CD Pipeline Overview
The MATIH Continuous Deployment pipeline is orchestrated by scripts/cd-new.sh, a 1,290-line Bash script that coordinates 25 stages from Terraform infrastructure provisioning through post-deployment validation. The pipeline features dependency tracking, atomic state management, lock-based concurrency control, automatic rollback on failure, and dry-run preview mode.

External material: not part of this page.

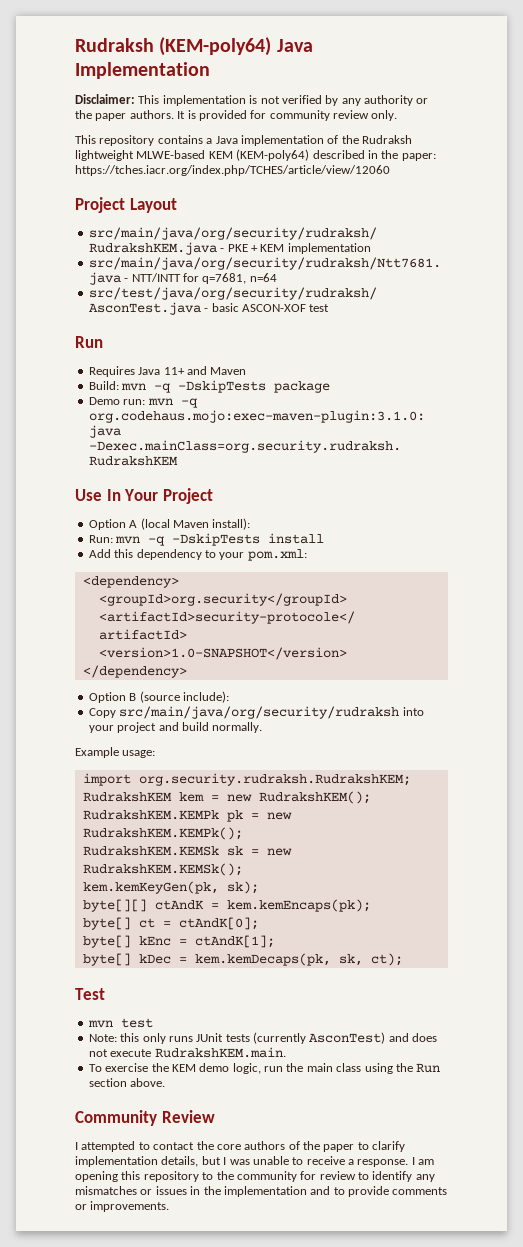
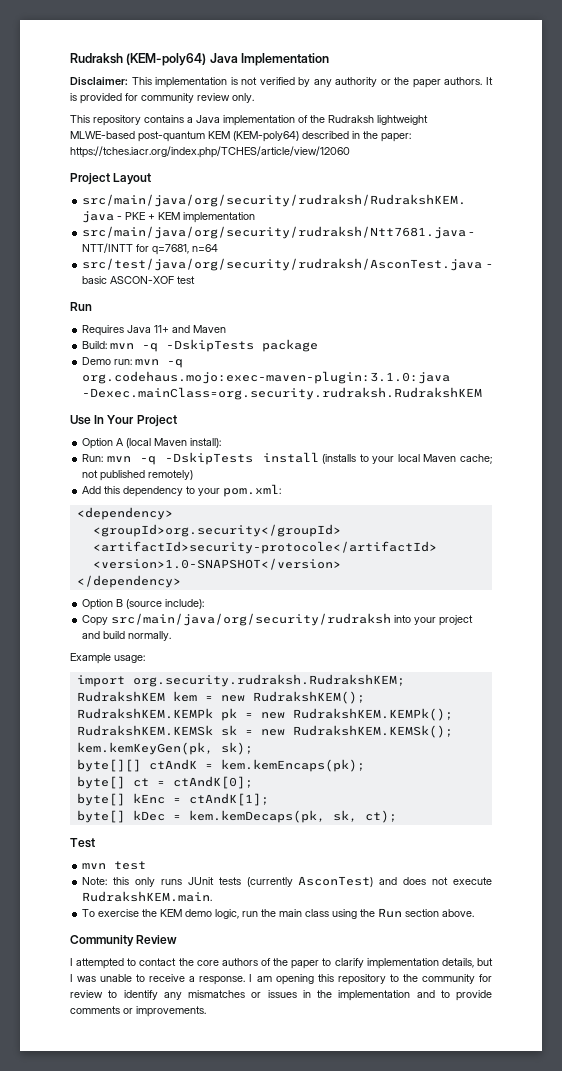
- This repository contains a Java implementation of the Rudraksh lightweight MLWE-based KEM (KEM-poly64) described in the paper: https://tches.iacr.org/index.php/TCHES/article/view/12060
+ This repository contains a Java implementation of the Rudraksh lightweight MLWE-based post-quantum KEM (KEM-poly64) described in the paper: https://tches.iacr.org/index.php/TCHES/article/view/12060
- Run: mvn -q -DskipTests install
+ Run: mvn -q -DskipTests install (installs to your local Maven cache; not published remotely)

Source file: scripts/cd-new.sh (Version 1.3.0)
Stage Architecture
The 25 stages are organized into four groups:
Infrastructure & Build (Stages 00-06)
├── 00-terraform Provision cloud infrastructure
├── 01-build-setup Docker buildx, environment setup
├── 01a-validate-schemas Hibernate schema validation
├── 02-build-base-images Base container images
├── 03-build-commons Shared libraries
├── 04-build-service-images All service Docker images
├── 04a-sync-tenant-images Sync images to tenant registries
├── 05a-control-plane-infrastructure CP PostgreSQL, Redis, Kafka
├── 05b-data-plane-infrastructure DP PostgreSQL, Redis, Kafka
└── 06-ingress-controller NGINX ingress
Control Plane (Stages 07-09)
├── 07-control-plane-monitoring Prometheus, Grafana for CP
├── 08-control-plane-services IAM, tenant, config, etc.
└── 09-control-plane-frontend Control plane UI
Data Plane (Stages 10-17)
├── 10-data-plane-monitoring Prometheus, Grafana for DP
├── 11-compute-engines Spark, Flink, Ray, Trino
├── 12-workflow-orchestration Airflow
├── 13-data-catalogs OpenMetadata
├── 14-ml-infrastructure KubeRay, MLflow
├── 15-ai-infrastructure vLLM, Ollama
├── 15a-matih-operator Platform operator
├── 16-data-plane-services ai-service, ml-service, etc.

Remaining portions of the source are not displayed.